The criminals stopped appearing because they weren't being born.

As the decades have worn on, this argument has only become more compelling, and the criticisms of it fewer and farther between.  

Crime eventually dwindled to a shadow of its former self.  Fewer criminals, committing fewer crimes, fathering even fewer unwanted children (criminals have lots of kids), until crime reached its absolute nadir in the late 2010s.

In 2020, Donohue and Levitt revisited the theory in a new paper, which looks at new data, and is basically a gratuitous slam-dunk on their earlier critics.  

So what happens now in the South?

The following southern states have already banned abortions, or will do so very soon:

Texas, Oklahoma, Louisiana, Mississippi, Arkansas, Alabama, Kentucky, West Virginia, Tennessee, South Carolina, Georgia and Florida.

Now, Texas and Florida don't really qualify as Third World basket cases, at least not economically (though they both have high rates of gun violence), but the rest do.

We know that lack of access to abortion puts tremendous economic hardship on low-income women.
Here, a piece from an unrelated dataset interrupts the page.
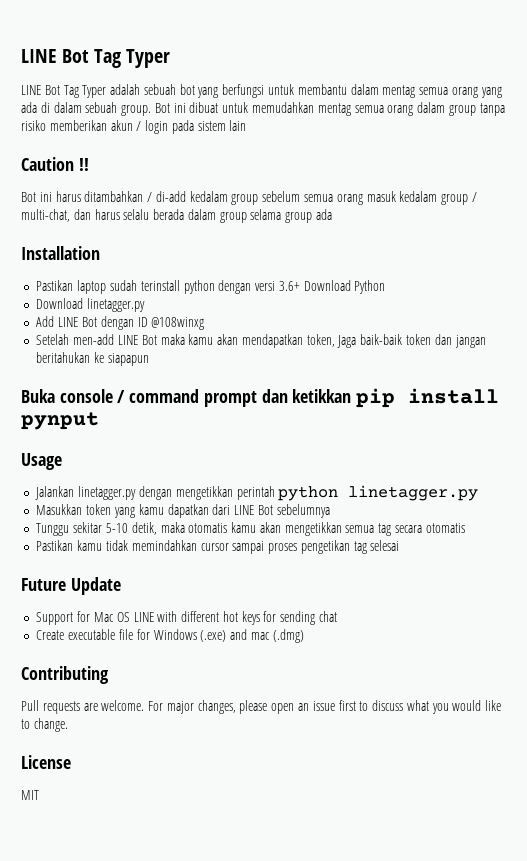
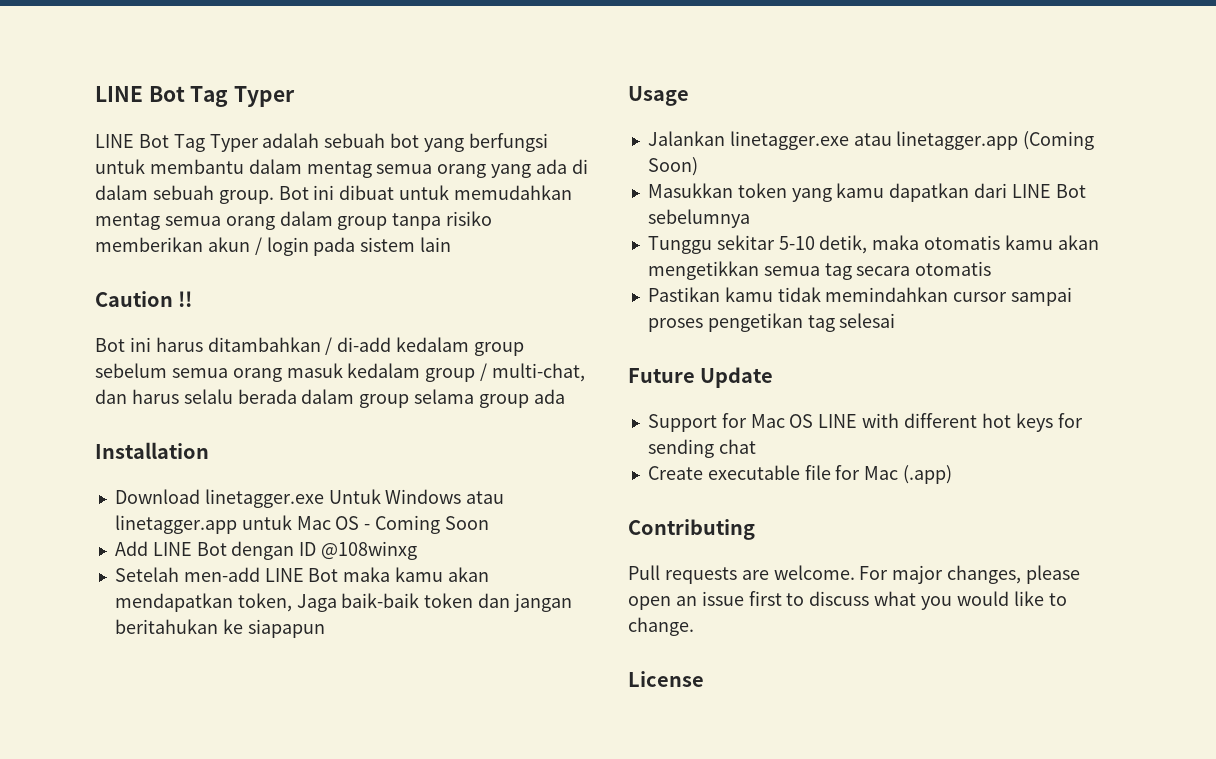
[36,280,386,294] [36,298,146,312] Pastikan laptop sudah terinstall python dengan versi 3.6+ Download Python // Download linetagger.py -> [114,489,505,508] [114,515,489,534] Download linetagger.exe Untuk Windows atau linetagger.app untuk Mac OS - Coming Soon
[21,388,500,408] [21,412,99,430] [21,453,62,470] [35,485,479,501] Buka console / command prompt dan ketikkan pip install pynput // Usage // Jalankan linetagger.py dengan mengetikkan perintah python linetagger.py -> [628,86,689,106] [647,131,1095,150] [647,157,698,176] Usage // Jalankan linetagger.exe atau linetagger.app (Coming Soon)
[153,629,304,643] Windows (.exe) and mac (.dmg) -> [864,465,953,484] Mac (.app)
[21,790,39,800] // MIT -> (704, 679) none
What we can expect now is more poverty, even poorer health outcomes, and more collapsed families in some of the states that are the least equipped to deal with such things.

As time goes on, a decade from now, we can expect pronounced increases in juvenile delinquency in these states.  

And by 15 years from now, we should start to see the increases in violent crime, as waves of unwanted children reach the age where they start to become the next generation of murderers, rapists and armed robbers.

And fathers of yet more unwanted children.

Good luck, South!  

As my old Grandma from Ireland used to say, "As ye sow, so shall ye reap."

Headline from the Chicago Tribune, circa late 1990s.  You can't become a superpredator if you were never born.

Words of Wisdom:

“Abortion is legal almost everywhere, not because people all over the world love to kill babies for fun, but because a fetus is not a baby.”